Ya, pada pembahasan di atas, kita menemukan jawaban kalau suara memang mustahil merembet di ruang hampa udara. Akan tetapi, sebenarnya luar angkasa yang kosong itu tetap memiliki suara khas, lho. Hanya saja, mekanisme kerja suara yang ada di luar angkasa itu berbeda dengan apa yang kita alami di Bumi saat ini.
Dilansir NASA, ada cara bernama sonifikasi yang menyediakan metode baru dalam mengonseptualisasikan data digital yang diperoleh teleskop menjadi "suara" yang dapat didengar oleh manusia. Metode ini dilakukan dengan cara mengatur tingkat kecerahan warna dan posisi gambar yang ditangkap oleh teleskop dengan takaran tertentu. Nantinya, warna tersebut akan diberi nada dan volume sampai menghasilkan suara yang dapat didengar oleh indra pendengaran manusia. Teleskop Hubble yang dimiliki NASA sudah beberapa kali memberikan contoh metode ini, semisal suara dari Mice Galaxy, ARP 140, V838 Monocerotis, RS Puppis, Pismis 24, dan sebagainya.
Selain menginterpretasikan lewat gambar dari teleskop ruang angkasa, sebenarnya ada penjelasan lain soal keberadaan suara di luar angkasa. Jadi, sekalipun kondisi luar angkasa itu benar-benar vakum, bukan berarti tidak ada partikel sama sekali yang bisa melintas di sekitar. IFLScience melansir kalau bintang, seperti Matahari, terus mengirimkan partikel ke luar angkasa secara konstan. Namun, partikel ini punya kepadatan sangat rendah, yakni sekitar 1—100 partikel per meter kubik saja.

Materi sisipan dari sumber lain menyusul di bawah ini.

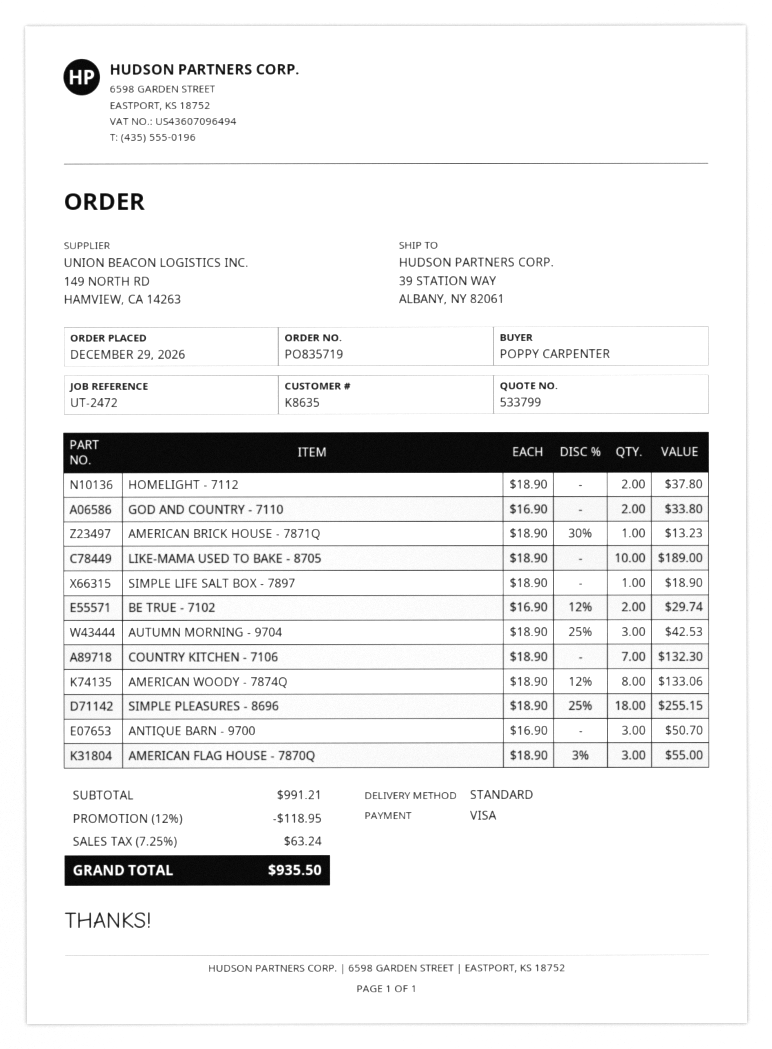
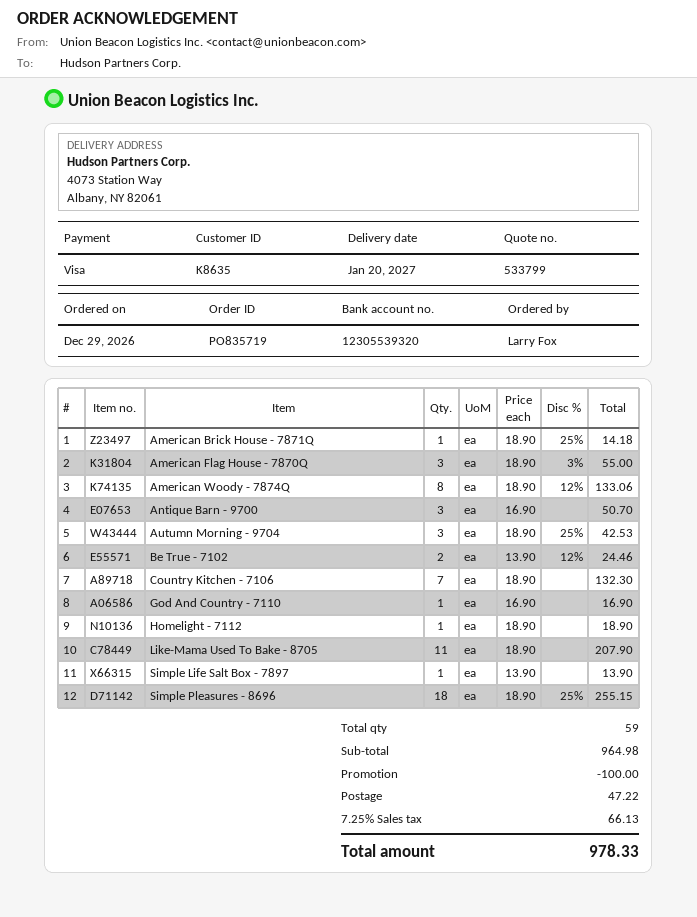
ordered by: POPPY CARPENTER -> Larry Fox
ship to: 39 STATION WAY, ALBANY, NY 82061 -> 4073 Station Way, Albany, NY 82061
HOMELIGHT - 7112: 2 x 18.90 = 37.80 -> 1 x 18.90 = 18.90
GOD AND COUNTRY - 7110: 2 x 16.90 = 33.80 -> 1 x 16.90 = 16.90
AMERICAN BRICK HOUSE - 7871Q: 1 x 18.90 - 30% = 13.23 -> 1 x 18.90 - 25% = 14.18
LIKE-MAMA USED TO BAKE - 8705: 10 x 18.90 = 189.00 -> 11 x 18.90 = 207.90
SIMPLE LIFE SALT BOX - 7897: 1 x 18.90 = 18.90 -> 1 x 13.90 = 13.90
BE TRUE - 7102: 2 x 16.90 - 12% = 29.74 -> 2 x 13.90 - 12% = 24.46
subtotal: 991.21 -> 964.98
discount: 118.95 -> 100.00
shipping: none -> 47.22
tax: 7.25% = 63.24 -> 7.25% = 66.13
total: 935.50 -> 978.33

Walau sedikit, gelombang masih mungkin merembet pada partikel-partikel tersebut. Kalau merujuk pada definisi suara di Bumi, suara merembet lebih cepat pada media padat ketimbang cair dan gas. Sementara itu, di luar angkasa ada partikel lain yang bernama plasma. Partikel ini punya karakteristik yang unik karena di dalamnya elektron terpisah dari proton atau atom. Itu sebabnya, cara suara merembet di antara plasma jadi unik dan sukar untuk dijabarkan. Intinya, guna merembet di plasma, suara harus punya gelombang yang jauh lebih besar ketimbang pada partikel lain yang ada di Bumi.

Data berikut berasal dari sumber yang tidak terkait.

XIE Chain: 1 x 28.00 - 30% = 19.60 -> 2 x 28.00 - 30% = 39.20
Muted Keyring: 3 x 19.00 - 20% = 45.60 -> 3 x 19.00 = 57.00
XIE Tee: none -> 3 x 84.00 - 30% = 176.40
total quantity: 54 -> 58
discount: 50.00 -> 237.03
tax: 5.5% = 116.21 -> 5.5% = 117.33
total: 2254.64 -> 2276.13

Menariknya, beberapa objek luar angkasa dapat melepaskan gelombang suara yang keras tersebut, contohnya aktivitas bintang maupun suara lubang hitam. Meski begitu, frekuensinya amat sangat kecil, sekitar 57 oktaf, sehingga perlu disesuaikan agar bisa didengar oleh manusia, dilansir Astronomy. NASA pernah memperoleh suara dari lubang hitam pada 2022 silam lewat data sinar-X. Rekaman itu adalah aktivitas lubang hitam yang memakan plasma di Galaksi Perseus yang berjarak 250 juta tahun cahaya dari Bumi.